Collection entries:
= Beginning of Section =
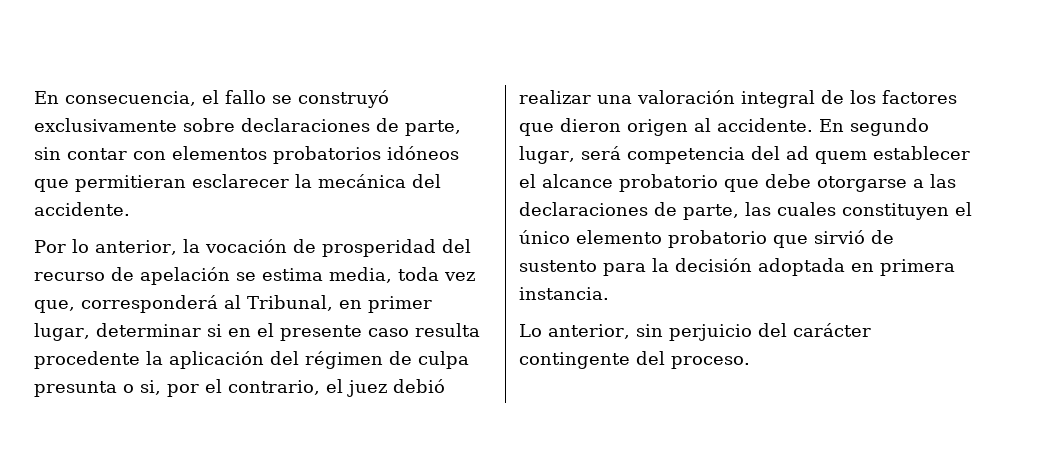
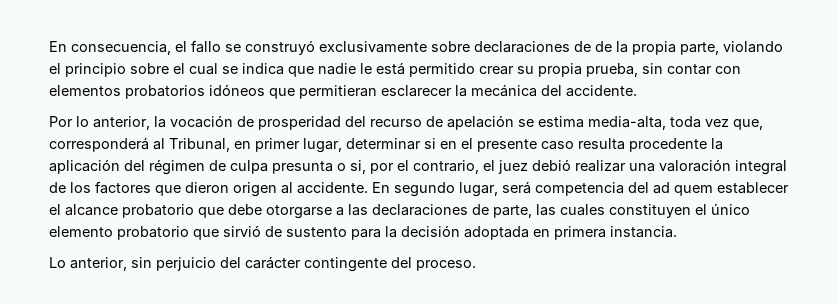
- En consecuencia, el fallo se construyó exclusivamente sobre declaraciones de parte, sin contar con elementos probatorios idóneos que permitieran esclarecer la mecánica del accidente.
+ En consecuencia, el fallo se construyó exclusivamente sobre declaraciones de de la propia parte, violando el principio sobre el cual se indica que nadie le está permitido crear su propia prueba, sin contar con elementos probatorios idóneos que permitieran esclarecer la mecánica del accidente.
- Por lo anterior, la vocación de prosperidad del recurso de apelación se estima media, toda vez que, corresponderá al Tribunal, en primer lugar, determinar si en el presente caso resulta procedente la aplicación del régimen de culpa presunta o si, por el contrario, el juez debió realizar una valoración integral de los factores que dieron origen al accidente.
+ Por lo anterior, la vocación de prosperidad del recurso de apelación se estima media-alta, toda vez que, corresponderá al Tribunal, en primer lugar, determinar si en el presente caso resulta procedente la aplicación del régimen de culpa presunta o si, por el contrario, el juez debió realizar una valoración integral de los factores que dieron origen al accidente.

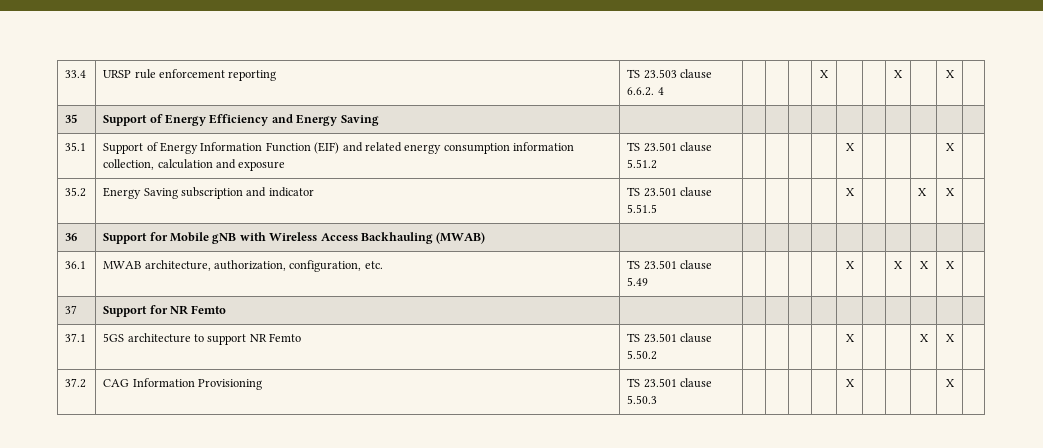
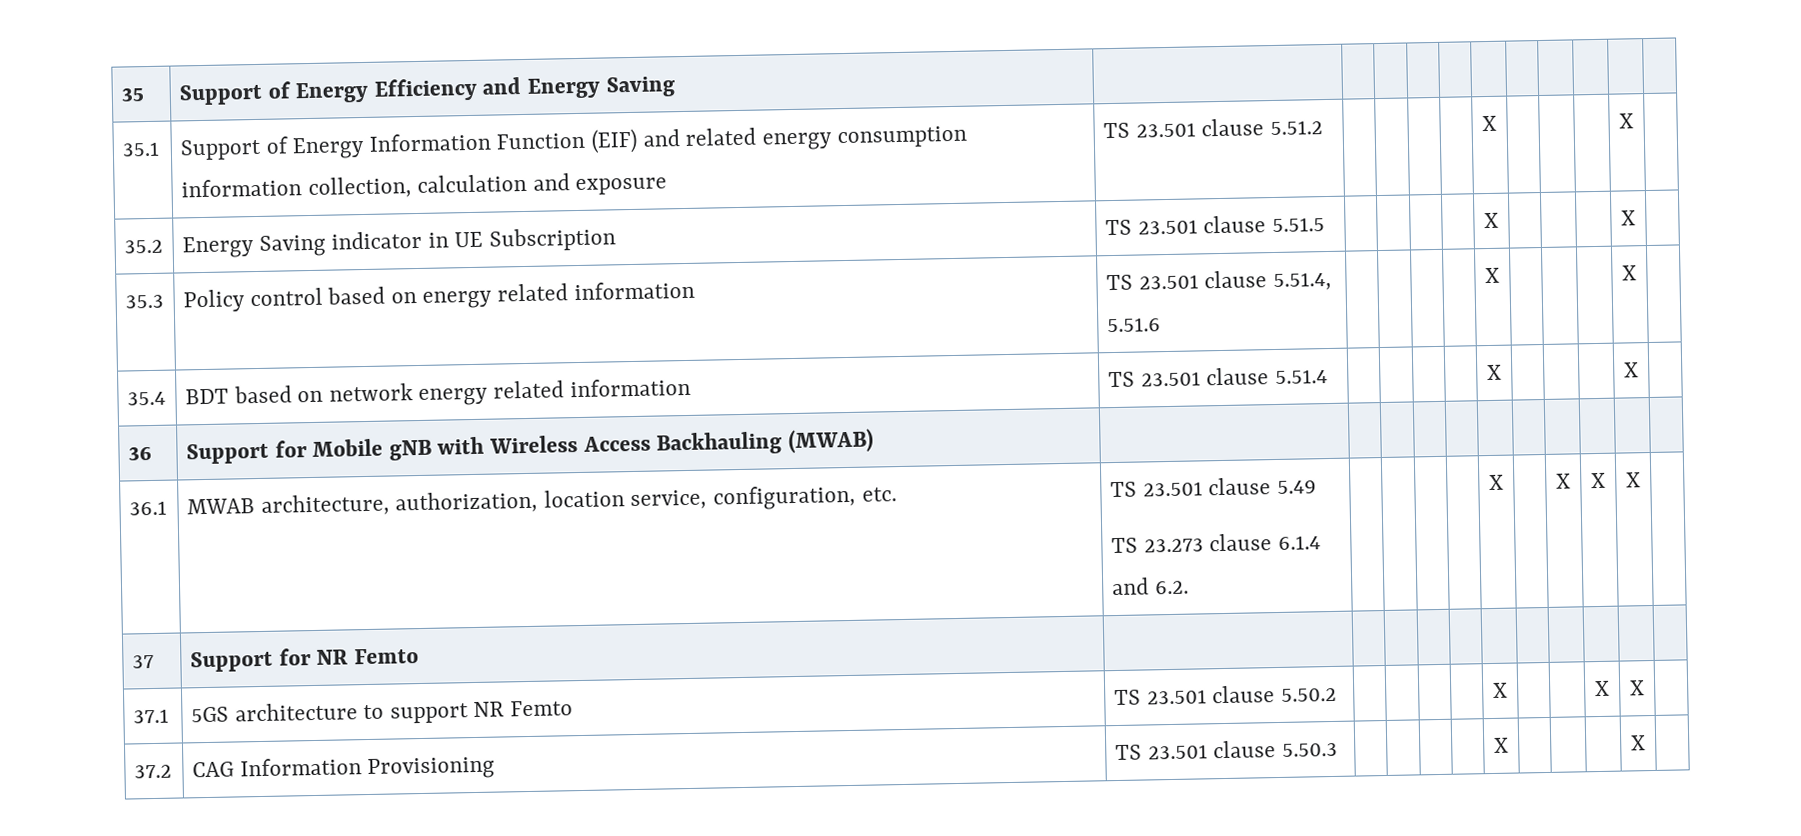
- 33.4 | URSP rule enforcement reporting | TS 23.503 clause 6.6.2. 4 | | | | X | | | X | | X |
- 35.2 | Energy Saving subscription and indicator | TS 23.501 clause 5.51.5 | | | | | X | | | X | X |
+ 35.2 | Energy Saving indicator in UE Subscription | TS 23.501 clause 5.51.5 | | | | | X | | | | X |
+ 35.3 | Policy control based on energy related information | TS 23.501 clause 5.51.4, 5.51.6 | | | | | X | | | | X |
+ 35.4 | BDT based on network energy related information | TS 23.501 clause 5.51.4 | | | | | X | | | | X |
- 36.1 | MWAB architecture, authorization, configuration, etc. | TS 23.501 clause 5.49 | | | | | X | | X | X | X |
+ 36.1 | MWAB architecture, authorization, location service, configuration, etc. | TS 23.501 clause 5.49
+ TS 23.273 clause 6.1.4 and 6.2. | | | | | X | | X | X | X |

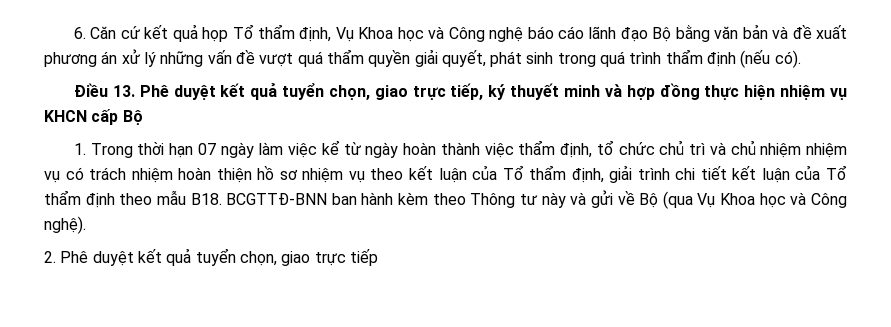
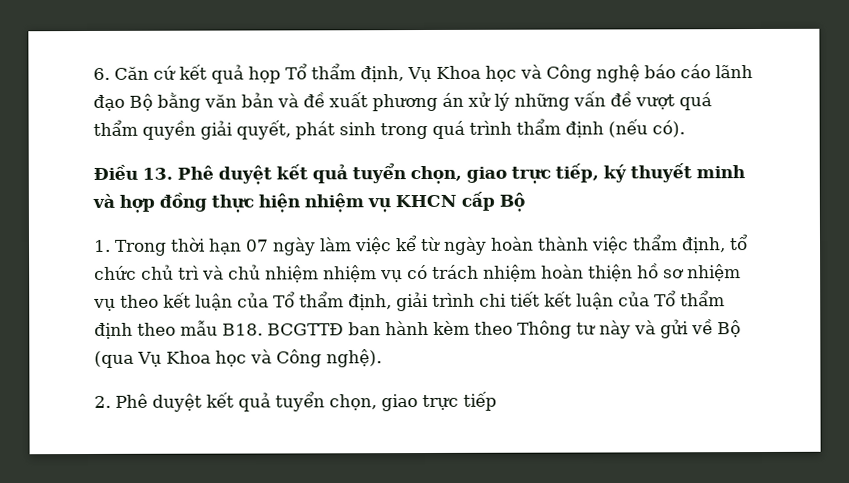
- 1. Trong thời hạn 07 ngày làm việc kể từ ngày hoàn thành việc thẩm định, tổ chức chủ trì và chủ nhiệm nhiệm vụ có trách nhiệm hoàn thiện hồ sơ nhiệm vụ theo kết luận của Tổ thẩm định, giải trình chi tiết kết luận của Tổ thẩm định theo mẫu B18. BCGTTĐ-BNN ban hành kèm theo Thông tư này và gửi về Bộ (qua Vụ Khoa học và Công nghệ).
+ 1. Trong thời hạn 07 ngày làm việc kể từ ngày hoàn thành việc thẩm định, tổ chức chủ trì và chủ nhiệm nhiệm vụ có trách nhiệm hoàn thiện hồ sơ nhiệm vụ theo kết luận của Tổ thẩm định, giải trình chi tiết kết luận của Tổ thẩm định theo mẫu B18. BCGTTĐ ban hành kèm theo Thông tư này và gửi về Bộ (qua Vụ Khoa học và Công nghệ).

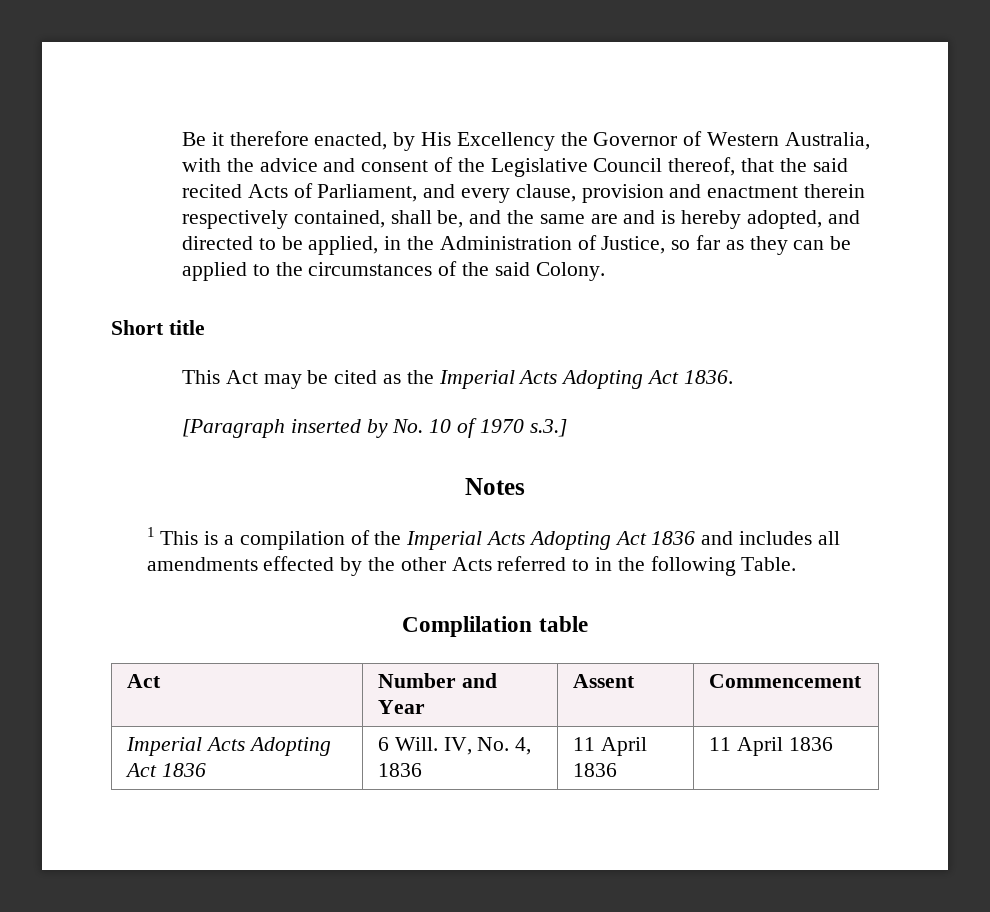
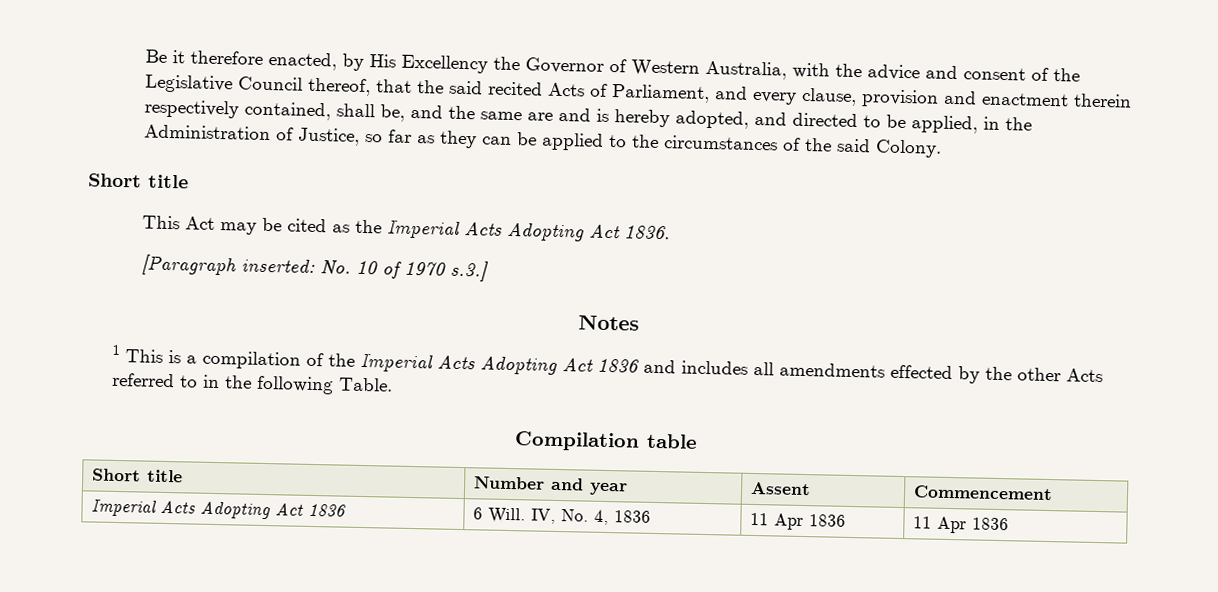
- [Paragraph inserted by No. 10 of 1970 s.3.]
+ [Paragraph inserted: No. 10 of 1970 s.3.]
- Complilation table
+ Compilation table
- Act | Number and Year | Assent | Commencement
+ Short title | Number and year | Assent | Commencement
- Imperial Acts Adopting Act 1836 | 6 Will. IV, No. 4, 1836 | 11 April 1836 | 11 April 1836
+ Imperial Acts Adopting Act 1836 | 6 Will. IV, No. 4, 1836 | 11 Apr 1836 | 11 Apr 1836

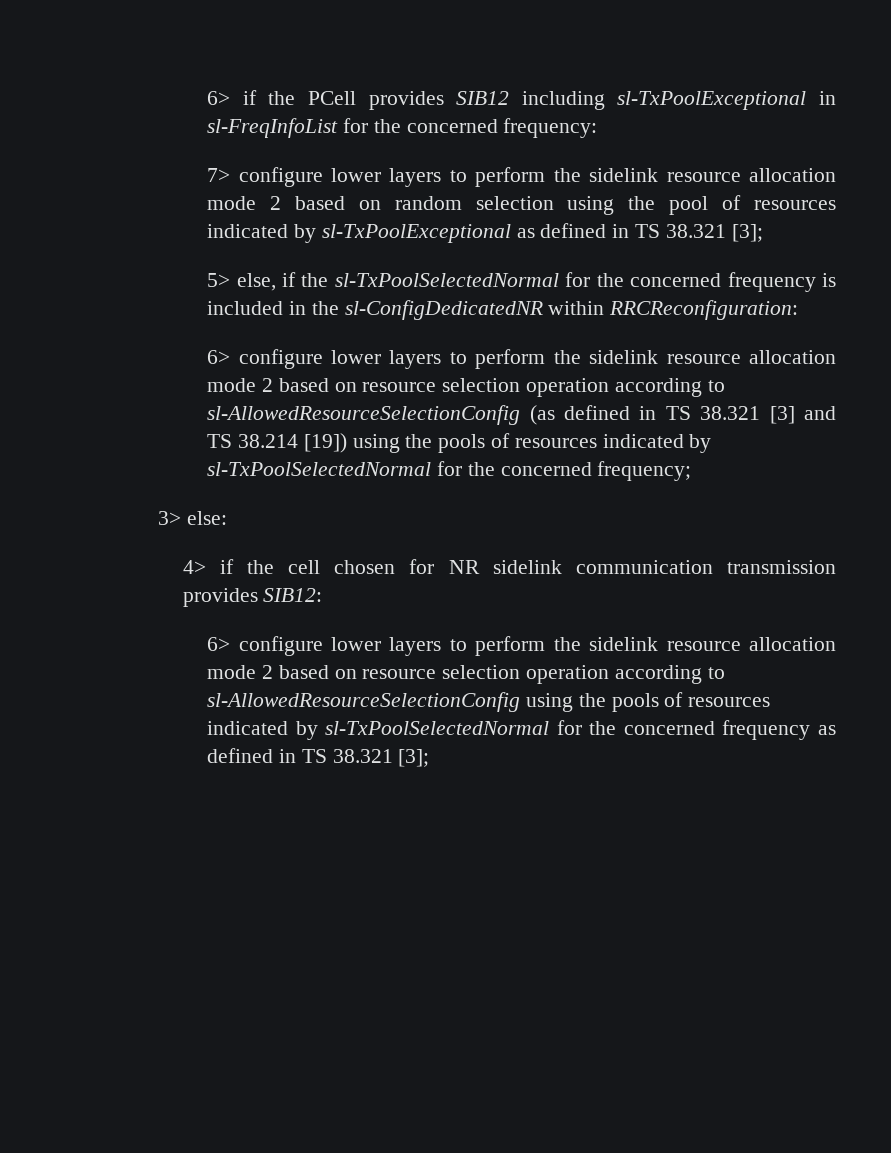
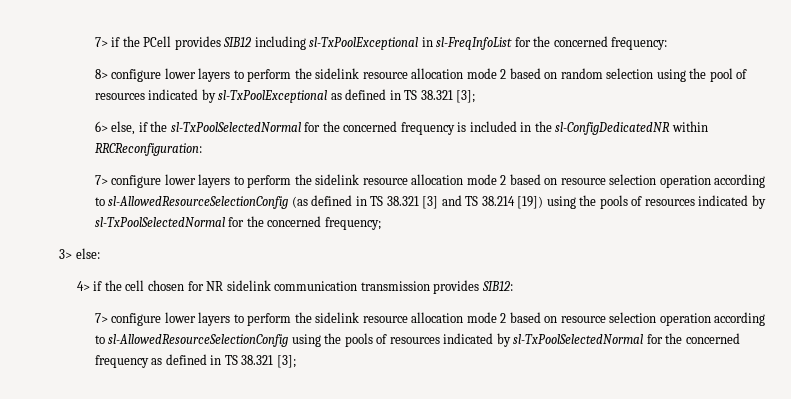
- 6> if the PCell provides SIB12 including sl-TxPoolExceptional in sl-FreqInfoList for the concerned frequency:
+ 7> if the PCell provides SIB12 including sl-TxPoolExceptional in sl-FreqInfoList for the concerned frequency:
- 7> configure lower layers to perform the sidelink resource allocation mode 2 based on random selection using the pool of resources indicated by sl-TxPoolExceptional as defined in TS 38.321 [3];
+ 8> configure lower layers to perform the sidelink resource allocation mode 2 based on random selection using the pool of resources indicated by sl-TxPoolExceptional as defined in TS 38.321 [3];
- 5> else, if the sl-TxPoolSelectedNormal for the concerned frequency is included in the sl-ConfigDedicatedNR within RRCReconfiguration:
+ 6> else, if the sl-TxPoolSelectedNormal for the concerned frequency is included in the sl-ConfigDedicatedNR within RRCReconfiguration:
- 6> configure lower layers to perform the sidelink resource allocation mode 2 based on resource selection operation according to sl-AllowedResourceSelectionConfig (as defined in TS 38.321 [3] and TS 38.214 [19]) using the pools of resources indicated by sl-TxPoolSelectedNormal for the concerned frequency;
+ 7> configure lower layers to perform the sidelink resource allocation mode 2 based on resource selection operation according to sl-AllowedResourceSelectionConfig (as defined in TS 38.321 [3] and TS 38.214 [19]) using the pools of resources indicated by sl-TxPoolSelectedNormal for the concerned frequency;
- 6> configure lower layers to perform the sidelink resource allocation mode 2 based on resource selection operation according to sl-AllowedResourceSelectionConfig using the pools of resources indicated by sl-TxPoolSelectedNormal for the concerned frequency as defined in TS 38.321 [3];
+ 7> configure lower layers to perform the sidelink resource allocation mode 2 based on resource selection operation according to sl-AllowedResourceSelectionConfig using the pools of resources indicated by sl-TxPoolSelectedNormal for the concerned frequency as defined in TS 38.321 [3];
= End of Section =
WORK TASK -
In the entries above, find each line that includes the string "random" and copy it.

RESULT OF THIS EXERCISE -
- 7> configure lower layers to perform the sidelink resource allocation mode 2 based on random selection using the pool of resources indicated by sl-TxPoolExceptional as defined in TS 38.321 [3];
+ 8> configure lower layers to perform the sidelink resource allocation mode 2 based on random selection using the pool of resources indicated by sl-TxPoolExceptional as defined in TS 38.321 [3];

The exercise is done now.